* What you are asked to do *
Write out, exactly as they stand, the line containing "Средний рейтинг 4,8" and all subsequent lines up to and including the final line of the records.

Supplied data Block Start

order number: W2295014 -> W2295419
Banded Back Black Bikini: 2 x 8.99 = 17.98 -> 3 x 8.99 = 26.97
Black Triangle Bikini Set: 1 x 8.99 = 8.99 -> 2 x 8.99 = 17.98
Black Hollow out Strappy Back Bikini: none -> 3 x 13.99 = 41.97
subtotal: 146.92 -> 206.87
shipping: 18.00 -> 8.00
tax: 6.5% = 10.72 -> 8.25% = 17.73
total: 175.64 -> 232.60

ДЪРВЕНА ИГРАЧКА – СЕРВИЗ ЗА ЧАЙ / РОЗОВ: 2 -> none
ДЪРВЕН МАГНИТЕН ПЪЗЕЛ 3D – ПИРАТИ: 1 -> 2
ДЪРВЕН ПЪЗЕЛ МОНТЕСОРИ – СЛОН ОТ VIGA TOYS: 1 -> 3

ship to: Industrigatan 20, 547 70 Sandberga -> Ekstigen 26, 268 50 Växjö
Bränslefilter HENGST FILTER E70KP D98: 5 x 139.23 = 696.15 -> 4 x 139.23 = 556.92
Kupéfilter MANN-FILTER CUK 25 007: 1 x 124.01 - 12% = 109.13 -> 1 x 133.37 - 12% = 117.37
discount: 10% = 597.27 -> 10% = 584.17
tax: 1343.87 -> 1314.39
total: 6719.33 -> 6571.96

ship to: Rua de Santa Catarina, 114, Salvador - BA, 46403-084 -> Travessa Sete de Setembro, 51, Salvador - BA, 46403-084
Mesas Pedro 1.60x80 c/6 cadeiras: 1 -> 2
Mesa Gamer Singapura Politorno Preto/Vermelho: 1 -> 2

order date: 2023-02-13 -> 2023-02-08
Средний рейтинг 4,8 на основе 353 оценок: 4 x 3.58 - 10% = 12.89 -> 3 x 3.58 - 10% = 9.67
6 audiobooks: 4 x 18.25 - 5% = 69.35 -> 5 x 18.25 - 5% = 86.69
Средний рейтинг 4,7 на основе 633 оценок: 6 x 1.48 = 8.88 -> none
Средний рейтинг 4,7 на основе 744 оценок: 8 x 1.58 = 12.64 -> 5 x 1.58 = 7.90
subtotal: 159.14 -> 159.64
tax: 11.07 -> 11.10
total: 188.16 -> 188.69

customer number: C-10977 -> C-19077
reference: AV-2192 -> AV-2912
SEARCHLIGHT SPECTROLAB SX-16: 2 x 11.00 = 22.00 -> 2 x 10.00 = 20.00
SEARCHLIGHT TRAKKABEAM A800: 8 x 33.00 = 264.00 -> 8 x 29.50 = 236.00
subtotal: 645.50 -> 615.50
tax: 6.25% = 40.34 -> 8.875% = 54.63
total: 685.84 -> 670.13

Supplied data Block End

* Written response *
Средний рейтинг 4,8 на основе 353 оценок: 4 x 3.58 - 10% = 12.89 -> 3 x 3.58 - 10% = 9.67
6 audiobooks: 4 x 18.25 - 5% = 69.35 -> 5 x 18.25 - 5% = 86.69
Средний рейтинг 4,7 на основе 633 оценок: 6 x 1.48 = 8.88 -> none
Средний рейтинг 4,7 на основе 744 оценок: 8 x 1.58 = 12.64 -> 5 x 1.58 = 7.90
subtotal: 159.14 -> 159.64
tax: 11.07 -> 11.10
total: 188.16 -> 188.69

customer number: C-10977 -> C-19077
reference: AV-2192 -> AV-2912
SEARCHLIGHT SPECTROLAB SX-16: 2 x 11.00 = 22.00 -> 2 x 10.00 = 20.00
SEARCHLIGHT TRAKKABEAM A800: 8 x 33.00 = 264.00 -> 8 x 29.50 = 236.00
subtotal: 645.50 -> 615.50
tax: 6.25% = 40.34 -> 8.875% = 54.63
total: 685.84 -> 670.13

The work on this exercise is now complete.